Most companies I want to own are low liquidity. A lack of liquidity is the ultimate gift to the individual investor because the institutions cannot buy in. Without institutional investors, you’re left with securities that are priced by average folk, and I’d much rather put my financial knowledge to a market with 50-year old suburban men than against the high-frequency super computers that play in the more liquid markets.

That said, low liquidity means that prices are volatile, the stock may sit undervalued for a very long time (who cares if you’re a net buyer?) and that you may lose your shirt if you cannot exit. When you buy low-liquidity issues, you sure better not care about the daily—or even monthly!—changes in price.

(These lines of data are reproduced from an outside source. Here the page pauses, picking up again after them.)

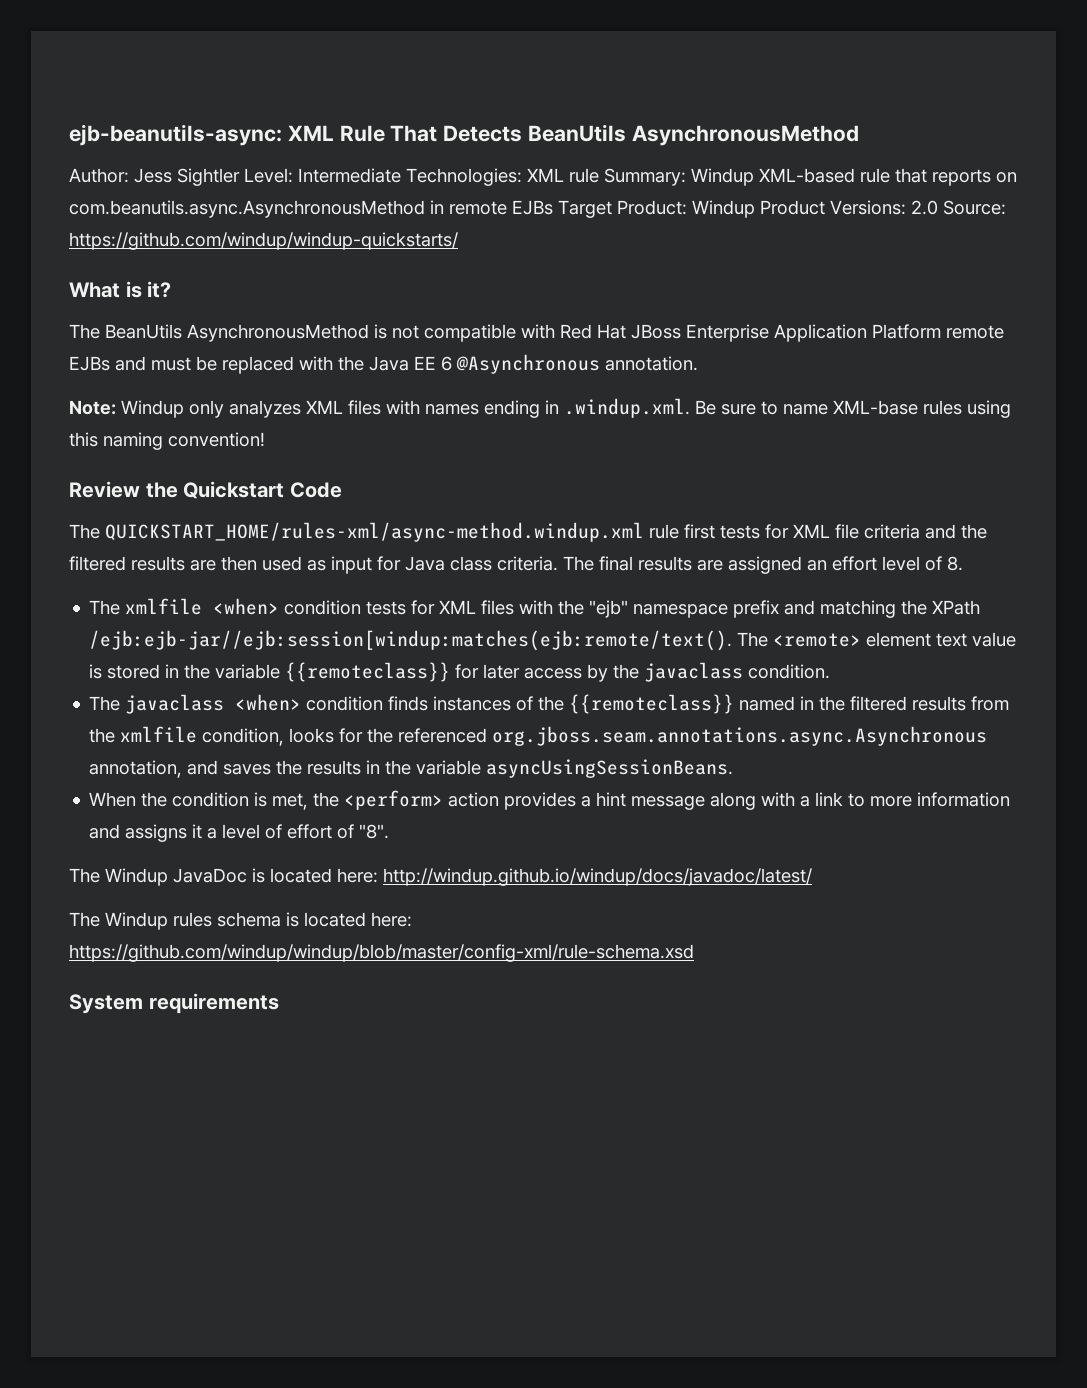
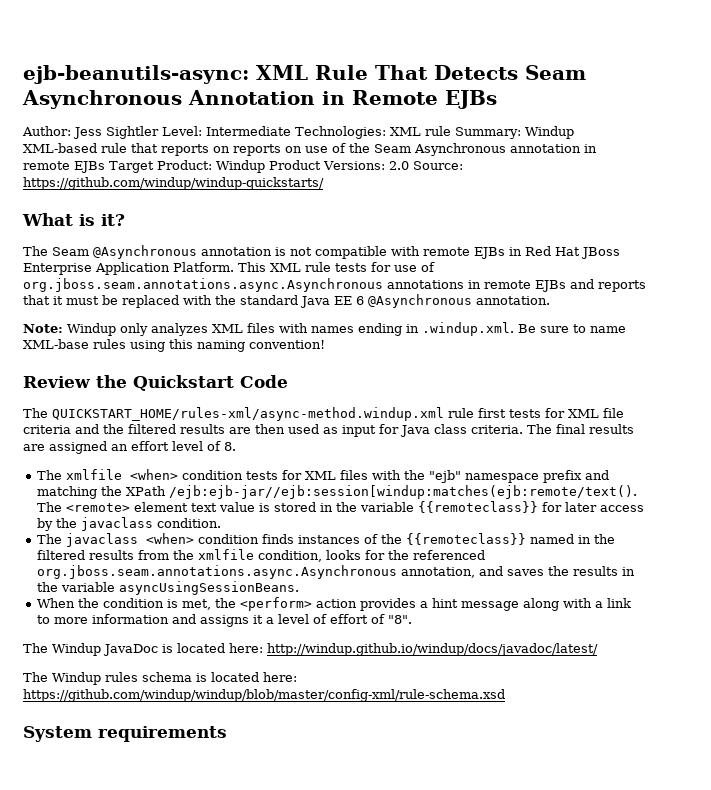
[528,124,859,146] BeanUtils AsynchronousMethod -> [525,65,586,80] [22,90,497,109] Seam Asynchronous Annotation in Remote EJBs
[69,200,425,218] com.beanutils.async.AsynchronousMethod -> [233,143,581,156] reports on use of the Seam Asynchronous annotation
[105,324,369,342] BeanUtils AsynchronousMethod -> [52,245,272,259] Seam @Asynchronous annotation
(555, 331) none -> [423,247,522,259] remote EJBs in
[872,324,1004,339] [69,356,146,371] Platform remote EJBs and -> [173,262,435,272] [23,278,646,292] [23,295,63,305] Platform. This XML rule tests for use of org.jboss.seam.annotations.async.Asynchronous annotations in remote EJBs and reports that it
(364, 363) none -> [240,295,298,305] standard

Sometimes I wonder how many directions I can take this blog. 😉

Full Disclosure: Long ADGF, and the P&C company I’ll be posting about on Monday. These are long-term positions, neither of which I plan to add to or reduce in the next 30 days.

P.S. This is Wednesday’s post, even if it goes up on a Tuesday. I’ll post a roundup on Friday to make up for it. 😛

Photo By JD Hancock.

{ 2 comments… read them below or add one }

jeff May 4, 2011 at 22:24

JT,
I like how you pointed out that low liquidity is something to take advantage of if your investing for a long time in a company. In regards to what direction this blog should go, keep talking about stocks. I’ve focused more on stocks and corporations, it’s fun and self educational.

Reply

JT McGee May 5, 2011 at 00:34

Always been a pet peeve of mine that individual investors get pushed away from small cap stocks with low volume. Those kind of issues are the only ones where individuals have a routine advantage against the institutional investor. I’ll probably work more posts about the financial markets; they’re probably my #1 real serious interest, but I buy so few of the companies I research that any post would be few and far between. Maybe I’ll double down next week with one article related to the specific company I like, and then another on a whole industry that continues to drive me mad. :O The suspense!

Thanks for stopping by 🙂 I appreciate the input.